Le jeudi 28 juin, lors d’un débat parlementaire aux Pays-Bas, le sujet à l’ordre du jour a été incontestablement les lourdes peines auxquelles sont condamnés 53 manifestants du Hirak. Dans une allocutions devant le parlement, le ministre néerlandais des affaires étrangères, Stef Blok, a demandé aux militants «maroco-néerlandais de faire attention», une fois au Maroc.
Le ministre rappelle qu’une fois sur le sol marocain, les autorités considèrent les ressortissants néerlandais ayant la nationalité marocaine comme des Marocains uniquement. Tout en craignant que les activistes soient arrêtés sur cette base, la député du PvdA, Lilianne Ploumen, évoque même l’existence d’une «liste de noms de sympathisants maroco-néerlandais».
Contacté par Yabiladi, Habib El Kaddouri, ancien porte-parole de la Fondation pour les Néerlando-marocains affirme que «beaucoup de militants du Hirak aux Pays-Bas ont peur d’aller au Maroc, car ils ont peur d’être arrêtés là-bas». Ce sentiment se serait renforcé après l’arrestation du militant belge, Wafi Kajoua, il y a trois semaines, au poste-frontière entre l’enclave espagnole de Melilla et la province de Nador.
D’un ton plus rassurant, l’ambassadrice des Pays-Bas au Maroc a fait savoir que les ressortissants marocains de son pays «n’ont rien à craindre», toujours faut-il qu’ils «se comportent normalement» une fois au Maroc.
Peur de rentrer au Maroc
Une affirmation qui n’a pas eu l’effet désiré, d’autant plus que le débat reste très animé chez la communauté marocaine. Pour Abdelghani Ababou, un Marocain résidant aux Pays-Bas, «les déclarations de l’ambassadrice sont très étranges. Qu’est-ce qu’un comportement normal ?. «Je pense que la démonstration et l’expression de mon opinion sont aussi un comportement normal», a-t-il déclaré au site Trouw.
Rachid A., 38 ans, va encore plus loin et affirme «boycotter le pays», par peur d’être arrêté. En effet, il affirme soutenir activement le Hirak, en ayant participé à toutes les manifestations aux Pays-Bas et à deux autres au Maroc. De plus, il est très actif sur les réseaux sociaux.

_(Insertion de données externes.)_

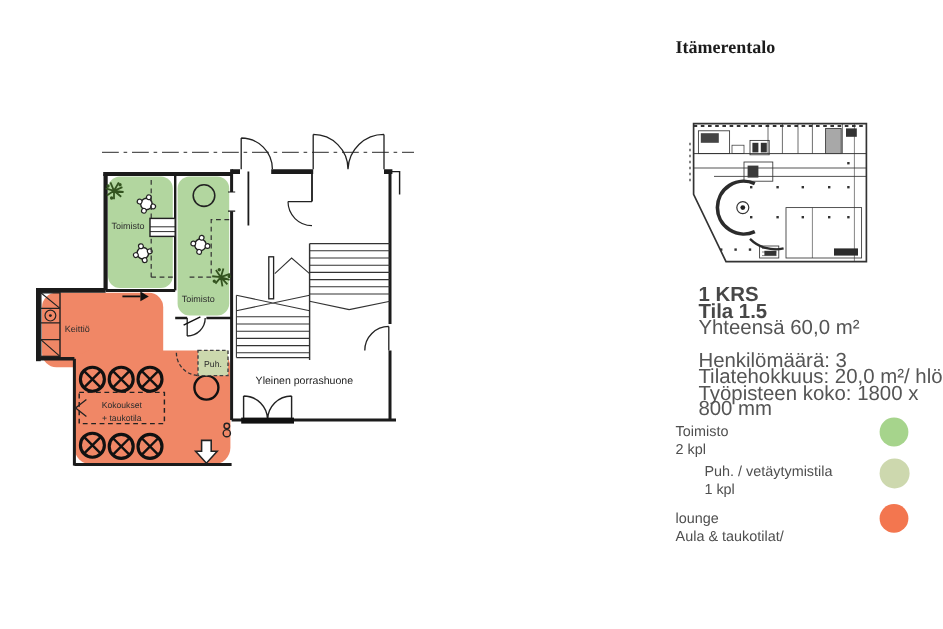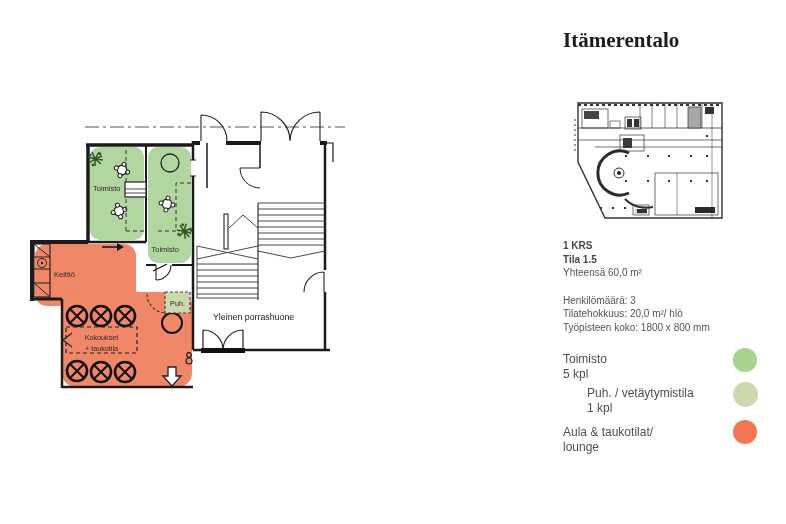--- a/index.html
+++ b/index.html
@@ -1,22 +1,22 @@
 <!DOCTYPE html>
 <html><head>
 <meta charset="utf-8">
 <style>
   html,body{margin:0;padding:0;background:#fff;}
   #page{position:relative;width:786px;height:524px;background:#ffffff;overflow:hidden;
         font-family:"Liberation Sans",sans-serif;}
   
   .hdr{position:absolute;left:563px;top:31px;font-family:"Liberation Serif",serif;
-       color:#1c1c1c;font-size:21px;line-height:19px;}
+       color:#1c1c1c;font-size:15px;line-height:19px;}
   .hdr .b{font-weight:bold;}
-  .info{position:absolute;left:563px;top:239px;color:#555;font-size:10px;line-height:13.5px;}
+  .info{position:absolute;left:582px;top:239px;color:#555;font-size:17px;line-height:13.5px;}
   .info .b{font-weight:bold;color:#474747;}
   .info .gap{height:14px;}
   .legend-row{position:absolute;left:563px;width:194px;color:#4f4f4f;font-size:12px;line-height:15px;}
   .dot{position:absolute;border-radius:50%;}
   svg text{font-family:"Liberation Sans",sans-serif;}
 </style>
 </head>
 <body>
 
 <div id="page">
@@ -212,29 +212,29 @@
     <div class="b">Tila 1.5</div>
     <div>Yhteensä 60,0 m²</div>
     <div class="gap"></div>
     <div>Henkilömäärä: 3</div>
     <div>Tilatehokkuus: 20,0 m²/ hlö</div>
     <div>Työpisteen koko: 1800 x 800 mm</div>
   </div>
 
   <div class="legend-row" style="top:352px;">
     <div>Toimisto</div>
-    <div>5 kpl</div>
+    <div>2 kpl</div>
   </div>
   <span class="dot" style="left: 733px; top: 348px; width: 24px; height: 24px; position: absolute; background: rgb(166, 212, 140);"></span>
 
   <div class="legend-row" style="top:386px;margin-left:24px;">
     <div>Puh. / vetäytymistila</div>
     <div>1 kpl</div>
   </div>
   <span class="dot" style="left: 733px; top: 382px; width: 25px; height: 25px; position: absolute; background: rgb(205, 216, 174);"></span>
 
   <div class="legend-row" style="top:425px;">
+    <div>lounge</div>
     <div>Aula &amp; taukotilat/</div>
-    <div>lounge</div>
   </div>
   <span class="dot" style="left: 733px; top: 420px; width: 24px; height: 24px; position: absolute; background: rgb(243, 118, 79);"></span>
 
 </div>
 
 </body></html>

«Etre arrêté à cause des manifestations ne me fait pas peur. Je défends les droits de l’Homme et je souhaite que mes amis et ma famille au Maroc bénéficient de plus de droits, d’une meilleure éducation et de meilleurs soins. Je ne fais rien de mal, mais j’ai peur qu’ils m’accusent d’autres chose.»

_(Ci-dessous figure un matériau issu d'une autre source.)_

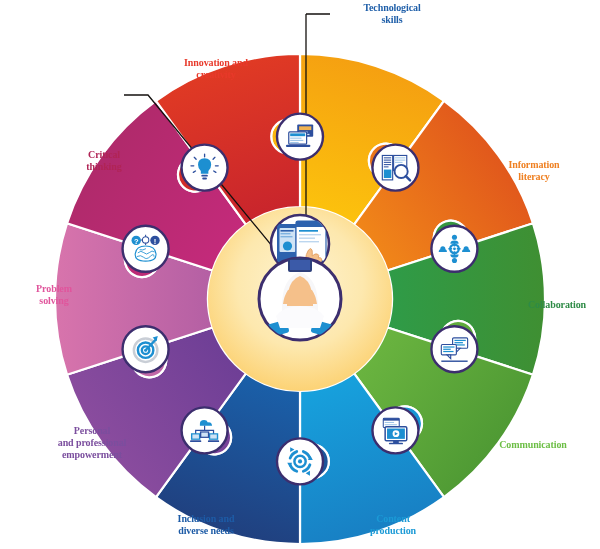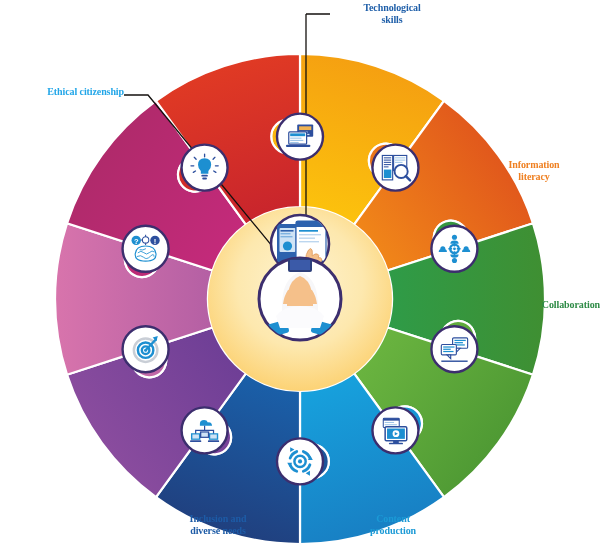--- a/index.html
+++ b/index.html
@@ -34,21 +34,21 @@
   .label {
     position: absolute;
     font-family: Liberation Serif, serif;
     font-size: 10px;
     font-weight: bold;
     line-height: 1.18;
     letter-spacing: -0.1px;
     white-space: pre-line;
   }
   .label.ctr   { text-align: center; }
-  .label.right { text-align: right; }
+  .label.right { text-align: center; }
   .label.left  { text-align: right; }
 </style>
 </head>
 <body>
 
 <div id="stage">
 
   <svg id="wheel" viewBox="0 0 600 549">
     <defs>
 
@@ -345,22 +345,31 @@
               <path d="M4 21 l2.3-1.4"></path>
               <path d="M28 21 l-2.3-1.4"></path>
             </g>
           </g>
         </g>
       </g>
   </svg>
 
   <div class="label ctr" style="left: 340px; top: 2px; width: 104px; color: rgb(31, 95, 169);">Technological
 skills</div>
-  <div class="label left" style="left: 8px; top: 86px; width: 116px; color: rgb(34, 166, 232);">Ethical citizenship</div>
-
+
+  <div class="label ctr" style="left: 160px; top: 57px; width: 112px; color: rgb(232, 57, 42);">Innovation and
+creativity</div>
   <div class="label ctr" style="left: 482px; top: 159px; width: 104px; color: rgb(239, 128, 34);">Information
 literacy</div>
   <div class="label right" style="left: 514px; top: 299px; width: 86px; color: rgb(46, 139, 70);">Collaboration</div>
+  <div class="label right" style="left: 476px; top: 439px; width: 114px; color: rgb(108, 190, 69);">Communication</div>
   <div class="label ctr" style="left: 341px; top: 513px; width: 104px; color: rgb(27, 154, 214);">Content
 production</div>
-  <div class="label ctr" style="left: 156px; top: 513px; width: 124px; color: rgb(29, 91, 166);">Inclusion and
+  <div class="label ctr" style="left: 144px; top: 513px; width: 124px; color: rgb(29, 91, 166);">Inclusion and
 diverse needs</div>
+  <div class="label ctr" style="left: 22px; top: 425px; width: 140px; color: rgb(123, 78, 158);">Personal
+and professional
+empowerment</div>
+  <div class="label ctr" style="left: 2px; top: 283px; width: 104px; color: rgb(224, 85, 156);">Problem
+solving</div>
+  <div class="label ctr" style="left: 52px; top: 149px; width: 104px; color: rgb(176, 36, 85);">Critical
+thinking</div>
 </div>
 
 </body></html>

Au pays des tulipes, Abdel G. 61 ans, a laissé derrière lui ses frères et sœurs, ses neveux et sa mère. Durant les années 1990, il a fui le pays à cause de l’oppression dans le Rif. Beaucoup de ses amis ont été arrêté durant ces années-là, comme il le raconte :
«Je dis toujours que je suis un zombie. Je suis mort depuis longtemps. Dans mon cœur, ma famille, mes amis et mon pays me manquent, mais si vous ne vivez pas en liberté et que vous êtes opprimés, alors vous n’avez pas de vie.»
Pour rappel, 53 personnes ont comparu devant la septième chambre de la Cour d’appel de Casablanca, à la suite des manifestations que la région du Rif vit depuis mai 2017. Parmi eux, le chef de file du Hirak du Rif, Nasser Zefzafi, a été condamné à 20 ans de prison ferme, de même que Nabil Ahamjik, Ouassim Boustati et Samir Ighid.